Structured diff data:
****************************************
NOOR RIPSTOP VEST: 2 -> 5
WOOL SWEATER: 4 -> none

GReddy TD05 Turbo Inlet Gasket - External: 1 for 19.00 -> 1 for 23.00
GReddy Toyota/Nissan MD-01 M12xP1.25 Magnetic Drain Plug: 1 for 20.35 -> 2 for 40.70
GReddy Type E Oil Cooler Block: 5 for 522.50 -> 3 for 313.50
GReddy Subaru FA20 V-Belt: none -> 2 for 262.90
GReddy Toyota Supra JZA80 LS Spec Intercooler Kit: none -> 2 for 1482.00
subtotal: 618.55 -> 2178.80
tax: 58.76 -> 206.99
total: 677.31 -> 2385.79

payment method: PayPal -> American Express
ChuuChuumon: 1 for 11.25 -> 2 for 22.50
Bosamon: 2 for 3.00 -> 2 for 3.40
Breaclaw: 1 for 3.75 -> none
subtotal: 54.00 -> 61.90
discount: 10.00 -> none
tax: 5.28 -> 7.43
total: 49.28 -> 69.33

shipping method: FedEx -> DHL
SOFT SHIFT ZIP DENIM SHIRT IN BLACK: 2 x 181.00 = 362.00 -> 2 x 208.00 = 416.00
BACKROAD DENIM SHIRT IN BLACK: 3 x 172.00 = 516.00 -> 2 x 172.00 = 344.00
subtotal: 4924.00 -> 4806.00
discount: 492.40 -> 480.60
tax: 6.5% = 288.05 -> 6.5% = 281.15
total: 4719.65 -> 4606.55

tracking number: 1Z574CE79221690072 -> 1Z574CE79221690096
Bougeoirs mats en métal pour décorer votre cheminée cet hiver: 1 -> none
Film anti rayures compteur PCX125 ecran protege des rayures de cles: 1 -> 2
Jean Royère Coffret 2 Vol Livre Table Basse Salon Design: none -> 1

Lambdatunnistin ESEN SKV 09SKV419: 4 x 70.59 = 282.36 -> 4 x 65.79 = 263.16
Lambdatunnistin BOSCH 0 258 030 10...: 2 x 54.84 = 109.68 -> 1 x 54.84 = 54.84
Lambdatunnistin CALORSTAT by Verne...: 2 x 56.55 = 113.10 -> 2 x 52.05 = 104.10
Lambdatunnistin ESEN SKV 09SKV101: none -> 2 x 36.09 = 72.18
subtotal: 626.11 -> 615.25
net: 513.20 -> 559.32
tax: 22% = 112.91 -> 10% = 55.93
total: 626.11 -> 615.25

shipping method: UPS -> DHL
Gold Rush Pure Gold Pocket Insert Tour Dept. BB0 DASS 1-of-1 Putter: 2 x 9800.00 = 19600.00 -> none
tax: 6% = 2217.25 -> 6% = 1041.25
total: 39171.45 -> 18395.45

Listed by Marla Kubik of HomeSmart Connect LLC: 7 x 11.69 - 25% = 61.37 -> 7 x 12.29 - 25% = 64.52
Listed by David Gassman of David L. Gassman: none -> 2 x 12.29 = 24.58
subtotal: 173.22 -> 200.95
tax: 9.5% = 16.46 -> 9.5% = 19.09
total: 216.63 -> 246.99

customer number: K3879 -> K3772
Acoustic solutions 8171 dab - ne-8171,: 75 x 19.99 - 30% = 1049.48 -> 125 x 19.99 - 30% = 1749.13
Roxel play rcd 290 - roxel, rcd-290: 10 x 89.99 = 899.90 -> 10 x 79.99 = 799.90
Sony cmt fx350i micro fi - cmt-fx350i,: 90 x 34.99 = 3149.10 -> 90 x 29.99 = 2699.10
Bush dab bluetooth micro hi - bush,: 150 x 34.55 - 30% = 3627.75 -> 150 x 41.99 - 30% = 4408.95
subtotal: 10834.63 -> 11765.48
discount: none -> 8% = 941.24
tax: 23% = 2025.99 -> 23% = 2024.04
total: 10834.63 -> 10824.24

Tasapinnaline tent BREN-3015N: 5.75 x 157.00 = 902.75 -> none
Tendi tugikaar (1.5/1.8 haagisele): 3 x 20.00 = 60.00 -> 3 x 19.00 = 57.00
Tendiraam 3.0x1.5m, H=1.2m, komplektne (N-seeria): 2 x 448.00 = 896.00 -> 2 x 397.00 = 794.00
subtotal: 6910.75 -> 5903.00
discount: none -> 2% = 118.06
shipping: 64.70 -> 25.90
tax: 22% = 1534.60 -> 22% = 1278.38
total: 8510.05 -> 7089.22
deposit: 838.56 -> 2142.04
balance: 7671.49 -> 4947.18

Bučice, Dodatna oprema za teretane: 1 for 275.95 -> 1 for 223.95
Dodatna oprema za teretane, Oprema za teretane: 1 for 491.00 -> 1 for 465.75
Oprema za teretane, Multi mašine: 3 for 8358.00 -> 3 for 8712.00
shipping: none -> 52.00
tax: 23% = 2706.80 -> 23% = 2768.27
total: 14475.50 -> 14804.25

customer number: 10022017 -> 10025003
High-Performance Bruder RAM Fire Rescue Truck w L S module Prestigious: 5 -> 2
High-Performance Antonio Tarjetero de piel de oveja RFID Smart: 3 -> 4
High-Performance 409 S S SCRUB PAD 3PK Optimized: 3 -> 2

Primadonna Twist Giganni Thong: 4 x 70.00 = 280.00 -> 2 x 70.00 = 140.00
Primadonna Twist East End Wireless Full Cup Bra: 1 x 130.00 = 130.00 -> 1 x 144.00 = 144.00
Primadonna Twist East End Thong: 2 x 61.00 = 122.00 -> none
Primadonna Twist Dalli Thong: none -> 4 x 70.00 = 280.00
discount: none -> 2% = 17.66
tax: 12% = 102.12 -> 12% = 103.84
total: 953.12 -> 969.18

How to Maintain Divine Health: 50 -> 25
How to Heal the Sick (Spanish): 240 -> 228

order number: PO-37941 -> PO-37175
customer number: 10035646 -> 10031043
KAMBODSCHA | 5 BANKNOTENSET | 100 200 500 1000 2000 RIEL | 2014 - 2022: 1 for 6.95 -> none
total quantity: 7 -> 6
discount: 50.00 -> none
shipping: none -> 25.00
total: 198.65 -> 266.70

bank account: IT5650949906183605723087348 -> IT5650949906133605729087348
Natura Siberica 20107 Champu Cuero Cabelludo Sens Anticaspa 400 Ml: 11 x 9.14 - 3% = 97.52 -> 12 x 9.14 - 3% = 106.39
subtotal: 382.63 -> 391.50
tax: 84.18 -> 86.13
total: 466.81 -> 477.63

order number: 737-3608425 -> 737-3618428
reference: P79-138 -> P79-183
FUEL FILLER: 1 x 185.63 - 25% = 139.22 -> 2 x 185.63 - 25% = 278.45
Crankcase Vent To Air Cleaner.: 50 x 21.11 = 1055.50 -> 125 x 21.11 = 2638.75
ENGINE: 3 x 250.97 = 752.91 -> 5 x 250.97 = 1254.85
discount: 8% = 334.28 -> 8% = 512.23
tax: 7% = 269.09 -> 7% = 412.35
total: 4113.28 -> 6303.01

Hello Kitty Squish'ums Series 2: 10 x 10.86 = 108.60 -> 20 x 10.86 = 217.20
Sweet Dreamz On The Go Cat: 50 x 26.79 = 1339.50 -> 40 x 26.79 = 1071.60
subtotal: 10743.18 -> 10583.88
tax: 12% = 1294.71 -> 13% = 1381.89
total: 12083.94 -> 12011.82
****************************************
## ASSIGNMENT
From the records given above, copy all lines containing "SHIRT".

## EXPECTED OUTPUT
SOFT SHIFT ZIP DENIM SHIRT IN BLACK: 2 x 181.00 = 362.00 -> 2 x 208.00 = 416.00
BACKROAD DENIM SHIRT IN BLACK: 3 x 172.00 = 516.00 -> 2 x 172.00 = 344.00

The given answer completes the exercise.